Вот это — он отвердевшим, беспощадным голосом выговорил, — и узнавался прежний Гучков.

— Удастся ли разогнать эти миазмы? Но ни в каком положении веру в родину мы терять не должны. Если мы не совладаем с разрушением — Россия захиреет и замрёт.

Но это — сильно сказать, оставаясь у власти, а не банкротски с неё сползя.

— Острый кризис создан не моим уходом, он начался на другой день после создания правительства, когда оно, по выражению Шульгина, было посажено под домашний арест. Не я вызвал кризис, я только пытался ускорить его решение и положить конец маразму. Можно как угодно относиться к той правительственной комбинации, которая сейчас созревает, — или с меланхолическим скептицизмом, или сочувствовать, однако она неизбежная стадия в эволюции. Она мучительно конструируется — и мы обязаны всеми силами её поддержать, по чувству долга перед родиной.

Вздохнём, но скажем: да.

Силами присутствующих похлопали. („Шумные аплодисменты”.) Гучков отошёл, сел, обвисли плечи. А к столу выдвинулся квадратный Милюков. („Шумные аплодисменты”.)

— Мои партийные товарищи остаются в правительстве, так что, как видите, мы не хотели разорвать и покончить с ним. Я публично говорил, что могу уйти, только уступая силе. Но не предвидел, что придётся уйти, уступая желаниям моих товарищей. С чистой совестью могу сказать: не я ушёл, меня ушли.

С большой обидой. Но извечная слабость Милюкова — что он теряет контакт с чувствами слушателей, не умеет держаться на нотах человеческих, а всё — в теорию. Так и сейчас — длинно и бесцветно. Почему была верна его внешняя политика. Почему неправы противники, желавшие революции и в ней. Никакой особой царской дипломатии не было (забыл свою же речь 1 ноября) и не надо было её менять, а только — солидарность с союзниками.

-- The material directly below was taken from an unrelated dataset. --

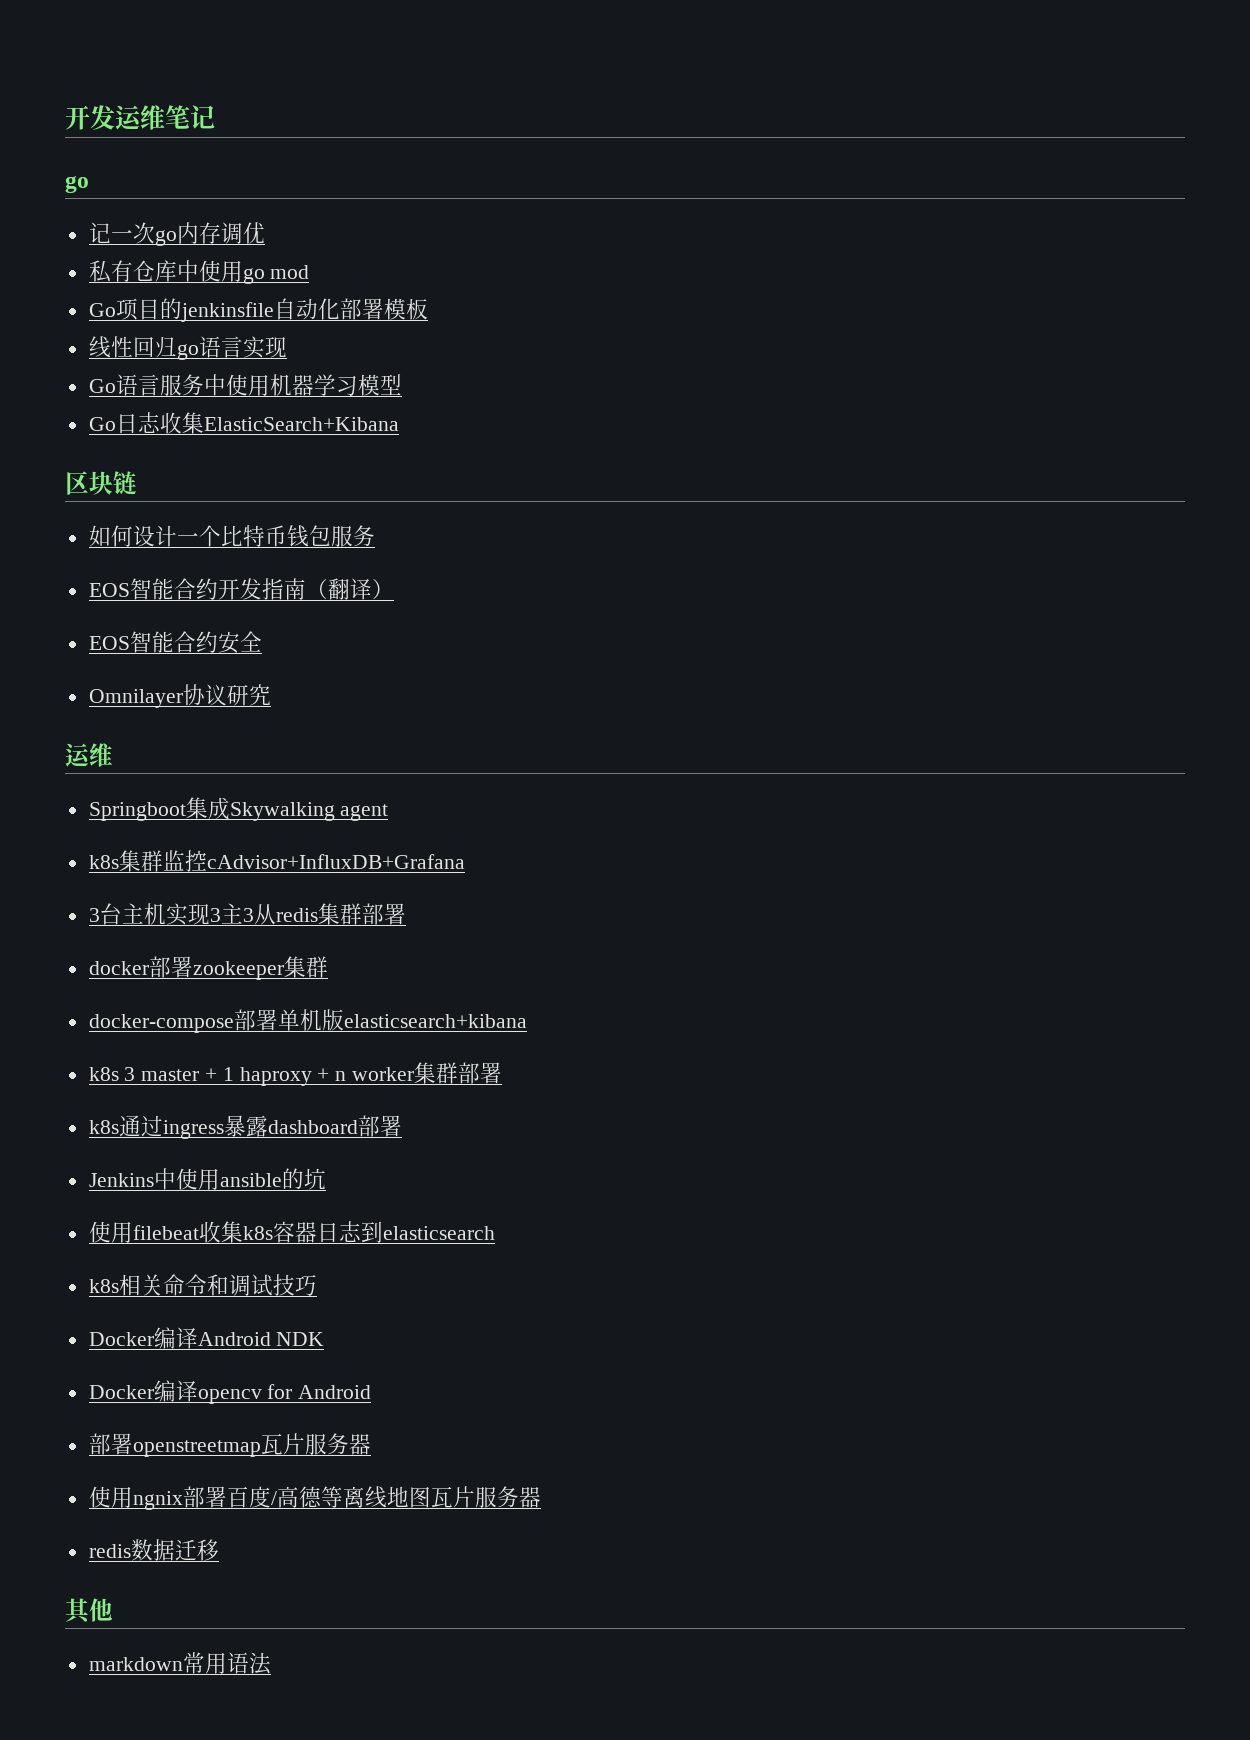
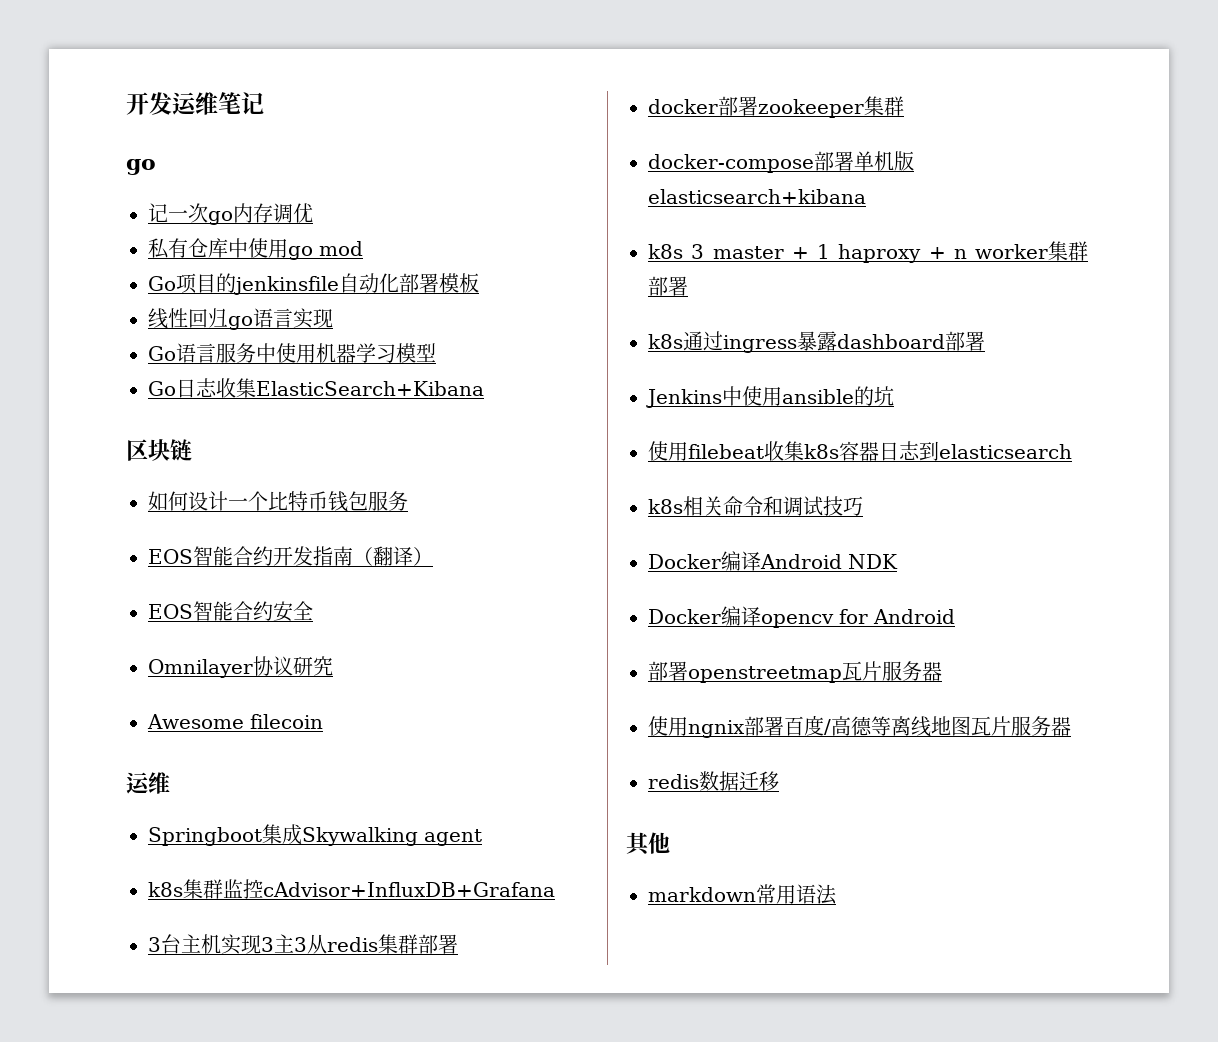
(271, 695) none -> [147,714,323,729] // Awesome filecoin

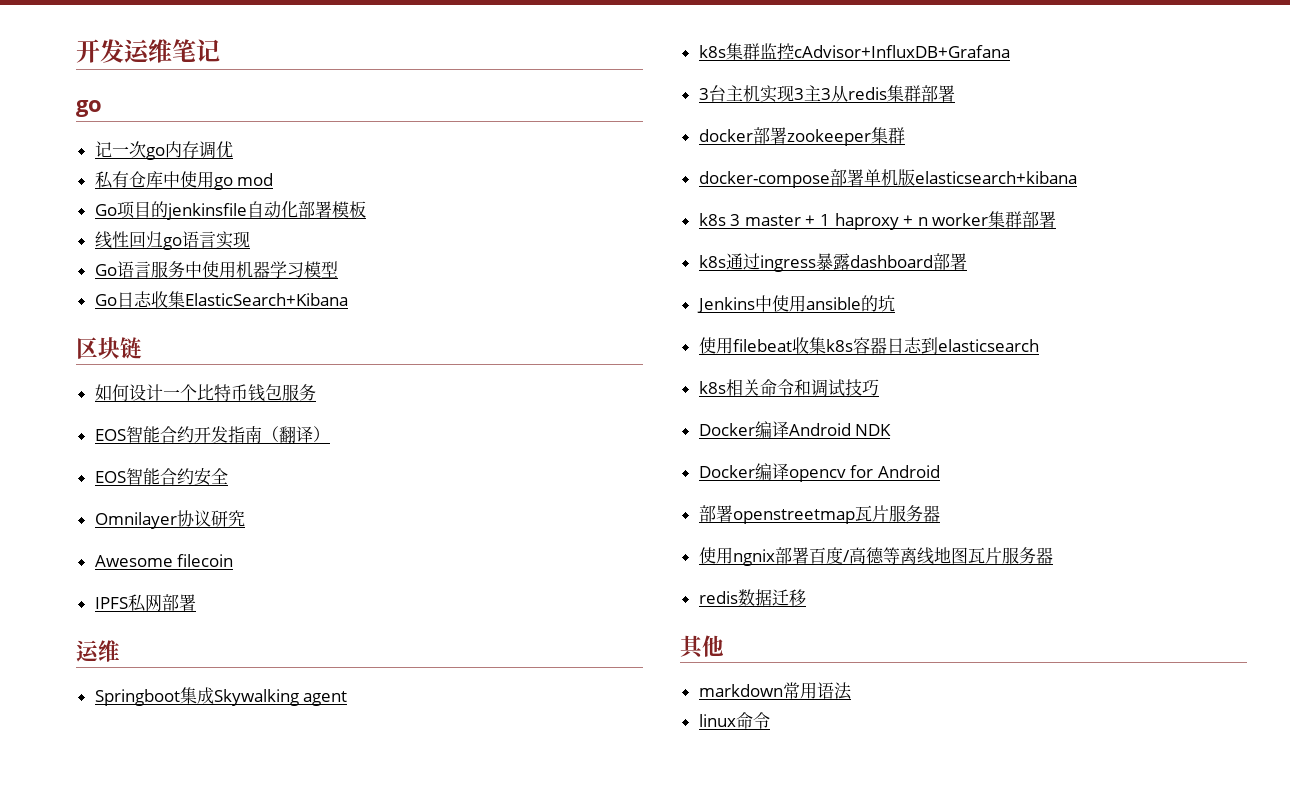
(323, 721) none -> [94,594,196,612] // IPFS私网部署
(837, 894) none -> [698,712,770,729] // linux命令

— Появление в министерстве иностранных дел вашего покорного слуги был знак того, что Россия не изменит обязательствам. Этим и объяснялась радостная уверенность союзников, что революция достигла своей цели. Прежнее правительство не в состоянии было организовать страну для победы, и это явилось ближайшей причиной нашего участия в перевороте.

И — как он правильно вёл. Но как „наши собственные изгнанники” принесли извне циммервальдские теории западных социалистов. И почему возник апрельский кризис.

— Нота вызвала против меня страшнейшее раздражение. Правда, уличное движение в конце концов превратилось в овацию по адресу Временного правительства и моему лично.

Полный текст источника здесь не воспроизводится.